Дома меня ждала записка от знакомого режиссера: приглашал меня сыграть в его фильме одну эпизодическую роль. Для этого мне завтра надо приехать в Нову Баню. Автобус в полседьмого отходит от Авиона[17], а через три часа меня будут ждать у ресторана «Золотой фазан» в Новой Бане.

Но как встать в такую рань? Ведь в Братиславе надо быть не позднее шести, а значит, около полпятого переть на автобус. Кроме того, хорошо бы еще заручиться подтверждением заведующего, что я имею право заниматься внештатной деятельностью.

И кто знает, сколько там задержусь — день или дольше — и стоит ли взять с собой запасную рубашку и пижаму. На всякий случай я собрал в портфель вещи на три дня, завел будильник и лег спать.

До Авиона добрался благополучно и вовремя.

Отъехали мы точно. В автобусе стоял приятный рассветный холодок, водитель был весел и покладист, и небольшие конфликты на дороге пока не портили ему настроение.

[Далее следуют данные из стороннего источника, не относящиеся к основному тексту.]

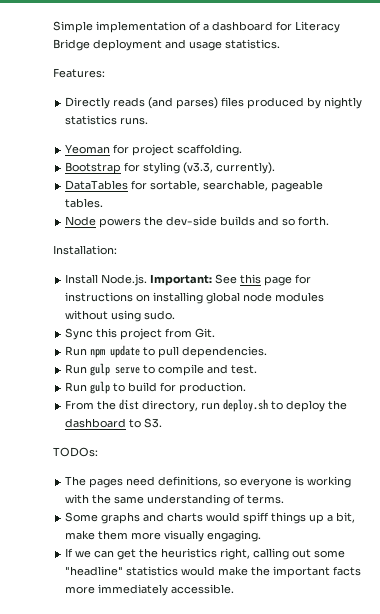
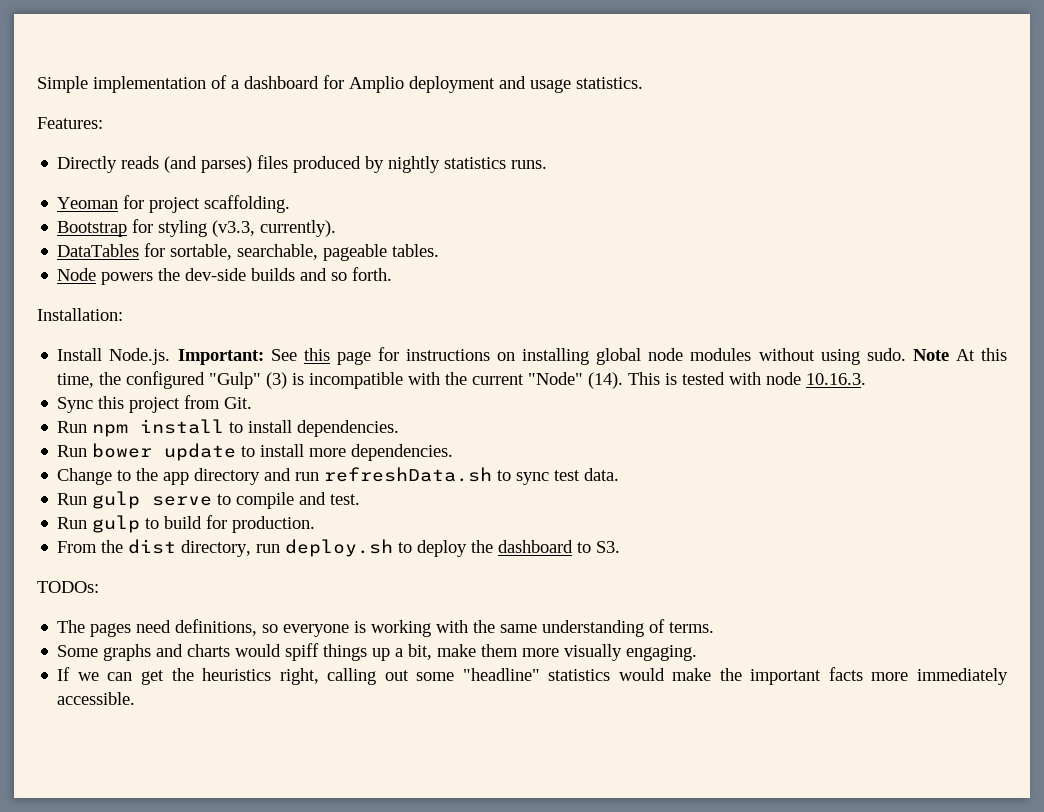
[295,21,340,33] [53,39,90,51] Literacy Bridge -> [349,76,404,93] Amplio
(176, 315) none -> [912,348,1008,361] [57,371,867,389] Note At this time, the configured "Gulp" (3) is incompatible with the current "Node" (14). This is tested with node 10.16.3.
[110,345,268,358] update to pull dependencies. -> [140,419,400,437] [57,443,454,461] [57,467,620,485] install to install dependencies. // Run bower update to install more dependencies. // Change to the app directory and run refreshData.sh to sync test data.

В Трнаве на станции была прелестная утренняя суматоха. В автобус сели две молодые женщины: одна в голубом платье, из-под которого выглядывала нижняя юбка — кстати, не черная, как мне в ранних сумерках показалось, а темно-красная. Это были врачихи, потихоньку брюзжавшие на пациентов, на сестер и на то, что приходится ехать в Нитру, а не в Братиславу. Иной раз в их речи затесывалось крепкое местное словцо. Женщины были так заняты собой, что мои назойливые взгляды, похоже, вовсе им не мешали. Дама в голубом платье была крупной и мосластой, с римским носом и пышной прической, на лице кое-где проступала мелкая сыпь, но в целом не очень заметная. Вторая была тоньше, светлая и неброско одетая, но в огромных очках и с зеленым перстнем. Голубая, угадав мое желание как следует ее оглядеть, решила пойти мне навстречу — сняла джемпер и повесила его на «мою» вешалку у окна, предоставив мне таким образом возможность оценить ее фигуру и сзади. Делала она это не спеша. А садясь на свое прежнее место, постаралась на несколько сантиметров придвинуться ко мне. Я был доволен. Поглядев на часы, хотя время отнюдь не интересовало меня, показал ей свою волосатую руку. Вполне мог бы завязаться и разговор.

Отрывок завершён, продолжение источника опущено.